__ACTION ITEM__. Search the data for the string "secado", and report each line where it is found.
*** Opening of INFORMATION SUPPLIED ***
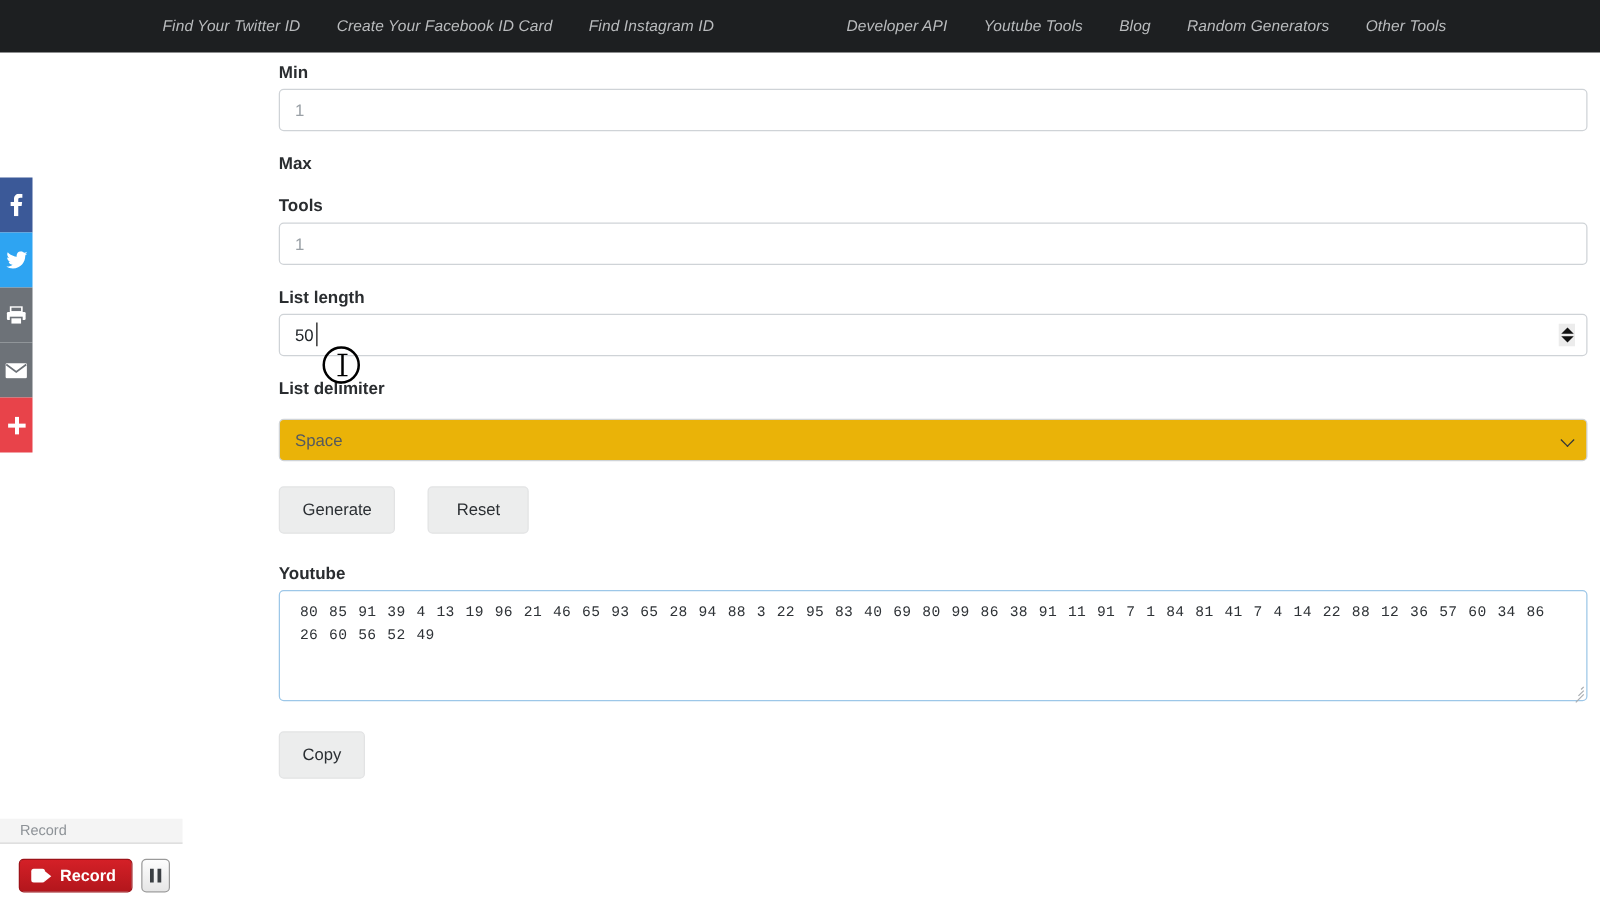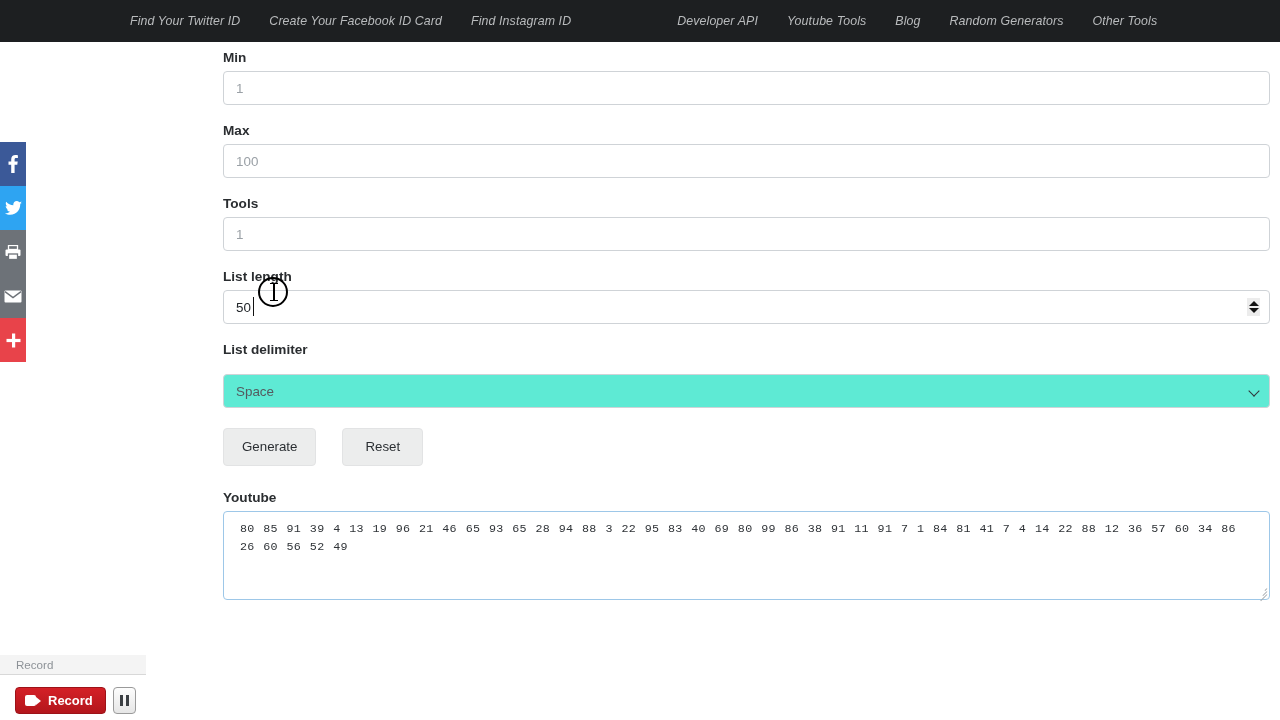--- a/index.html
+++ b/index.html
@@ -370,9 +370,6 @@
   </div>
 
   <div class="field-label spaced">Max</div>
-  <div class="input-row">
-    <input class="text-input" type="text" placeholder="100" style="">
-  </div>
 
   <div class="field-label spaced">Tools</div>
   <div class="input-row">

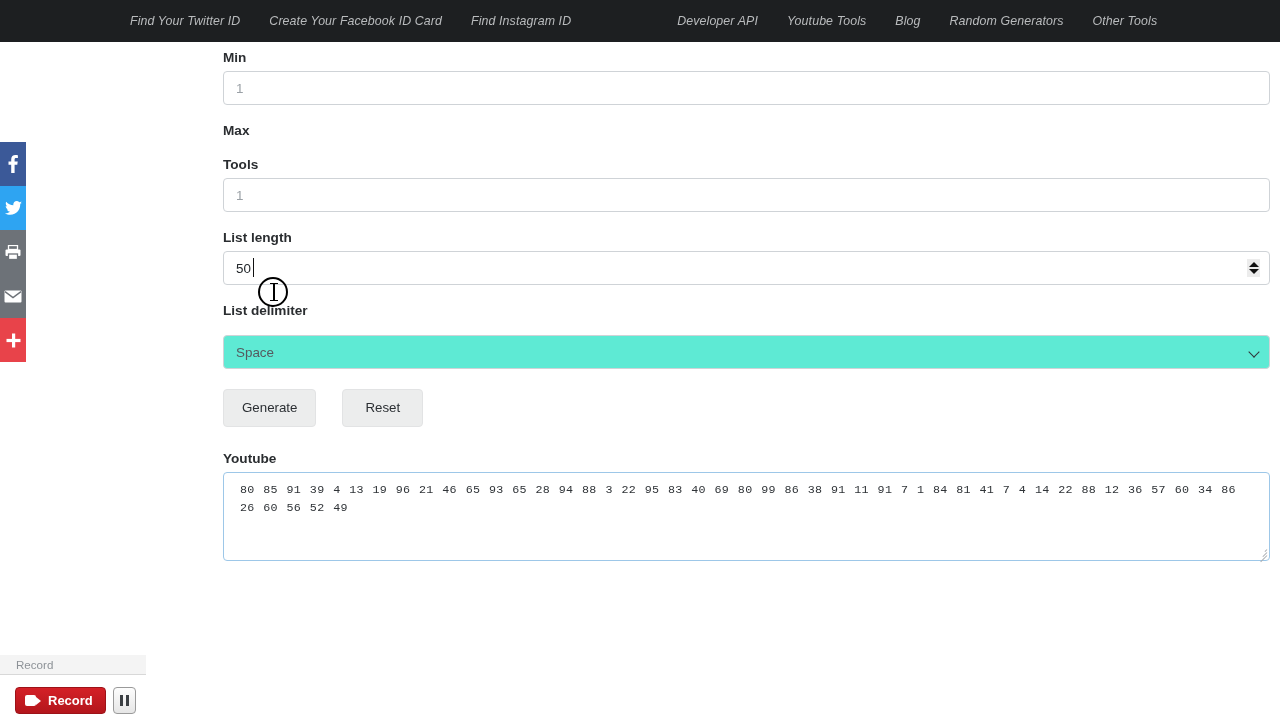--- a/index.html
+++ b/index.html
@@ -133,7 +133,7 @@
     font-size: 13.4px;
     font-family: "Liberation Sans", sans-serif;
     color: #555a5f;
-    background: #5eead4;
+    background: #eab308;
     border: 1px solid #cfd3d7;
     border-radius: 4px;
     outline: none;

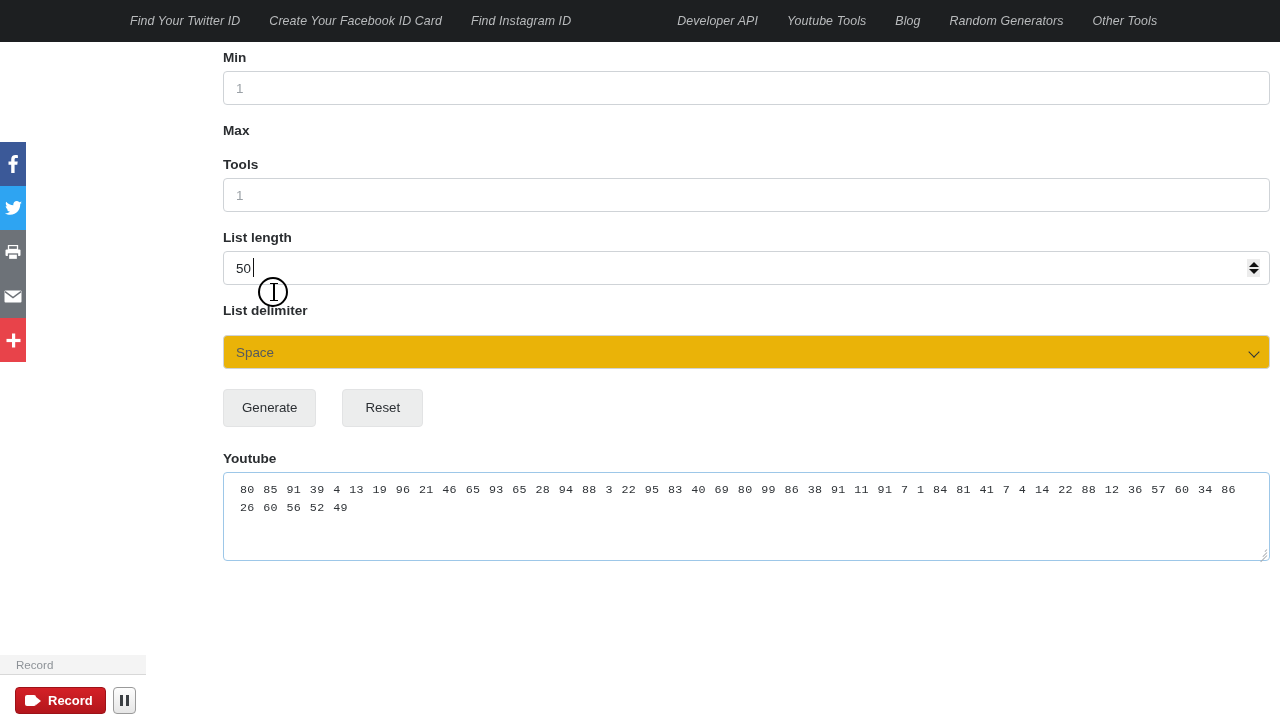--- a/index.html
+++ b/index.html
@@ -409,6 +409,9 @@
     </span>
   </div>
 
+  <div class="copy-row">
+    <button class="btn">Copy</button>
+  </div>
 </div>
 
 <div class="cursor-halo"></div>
*** Close of INFORMATION SUPPLIED ***
*** Opening of INFORMATION SUPPLIED ***
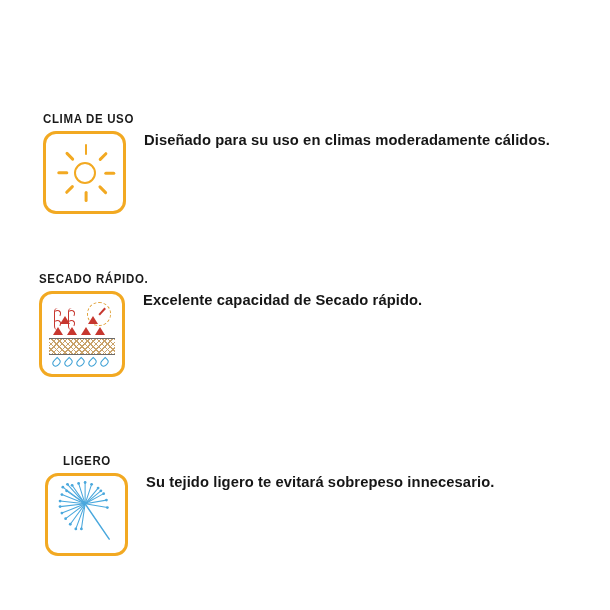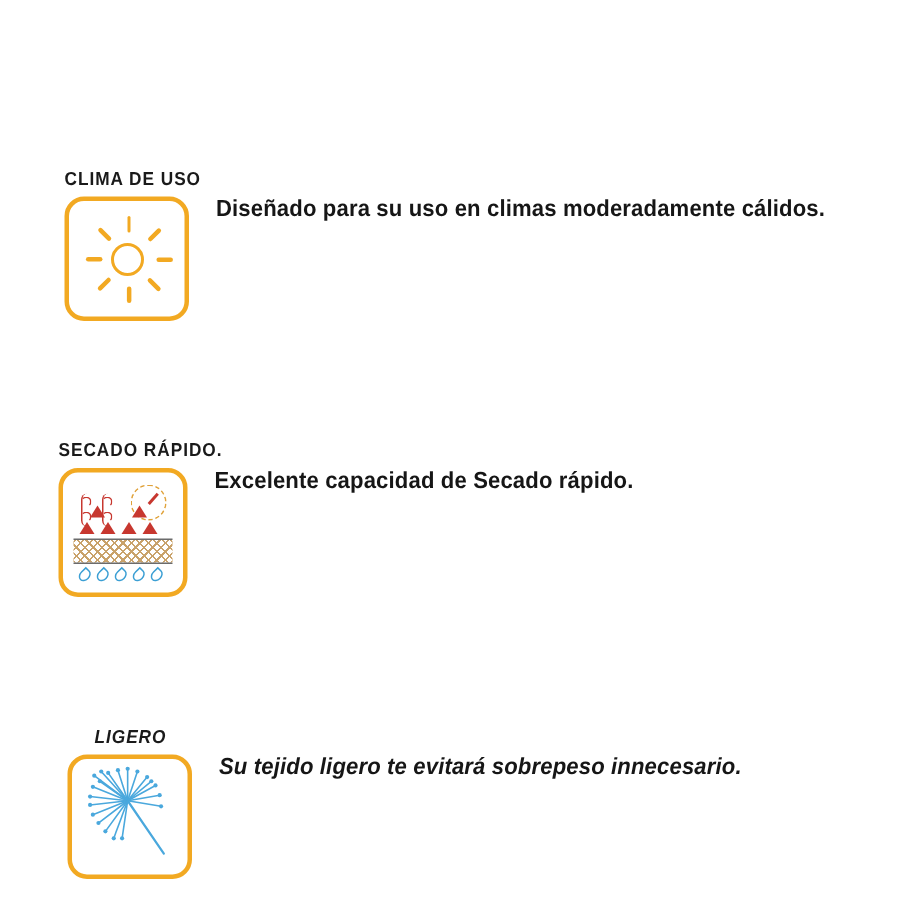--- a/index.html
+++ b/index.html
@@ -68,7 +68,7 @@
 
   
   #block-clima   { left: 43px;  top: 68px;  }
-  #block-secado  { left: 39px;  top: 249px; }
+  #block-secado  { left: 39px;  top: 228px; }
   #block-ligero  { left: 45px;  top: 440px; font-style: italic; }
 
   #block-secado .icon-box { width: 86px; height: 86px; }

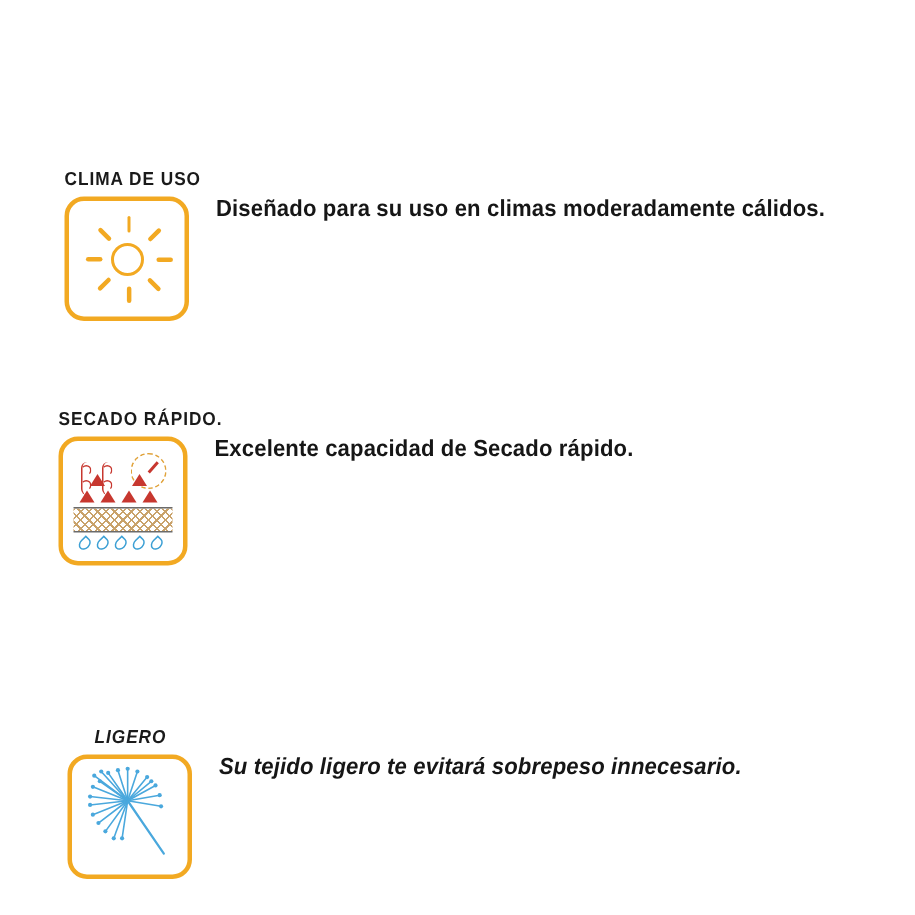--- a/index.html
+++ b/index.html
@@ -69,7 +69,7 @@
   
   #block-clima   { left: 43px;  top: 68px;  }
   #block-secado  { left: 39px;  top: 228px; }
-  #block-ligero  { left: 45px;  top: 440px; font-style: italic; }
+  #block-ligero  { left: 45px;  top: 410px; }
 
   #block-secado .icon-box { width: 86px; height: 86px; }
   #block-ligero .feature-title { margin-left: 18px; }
*** Close of INFORMATION SUPPLIED ***
*** Opening of INFORMATION SUPPLIED ***
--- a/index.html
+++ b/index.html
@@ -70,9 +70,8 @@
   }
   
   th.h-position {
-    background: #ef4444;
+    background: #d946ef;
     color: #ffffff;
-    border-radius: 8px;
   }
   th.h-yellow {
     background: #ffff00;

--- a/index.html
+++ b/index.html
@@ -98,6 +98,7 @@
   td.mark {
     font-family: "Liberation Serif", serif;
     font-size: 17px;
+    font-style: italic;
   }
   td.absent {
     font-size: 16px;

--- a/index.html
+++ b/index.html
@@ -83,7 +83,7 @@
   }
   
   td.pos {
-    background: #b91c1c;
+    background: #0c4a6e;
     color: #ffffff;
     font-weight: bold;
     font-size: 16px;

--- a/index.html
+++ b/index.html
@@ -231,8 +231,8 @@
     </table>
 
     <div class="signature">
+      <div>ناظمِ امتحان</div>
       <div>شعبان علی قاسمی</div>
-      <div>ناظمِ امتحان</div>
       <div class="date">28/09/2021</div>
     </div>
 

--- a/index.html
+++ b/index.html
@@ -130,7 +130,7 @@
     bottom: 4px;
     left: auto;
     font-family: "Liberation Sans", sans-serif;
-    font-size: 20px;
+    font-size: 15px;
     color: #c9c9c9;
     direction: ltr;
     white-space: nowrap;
*** Close of INFORMATION SUPPLIED ***
__SOLUTION TO THIS EXERCISE__.
-  #block-secado  { left: 39px;  top: 249px; }
+  #block-secado  { left: 39px;  top: 228px; }
   #block-secado .icon-box { width: 86px; height: 86px; }
   #block-secado  { left: 39px;  top: 228px; }
   #block-secado .icon-box { width: 86px; height: 86px; }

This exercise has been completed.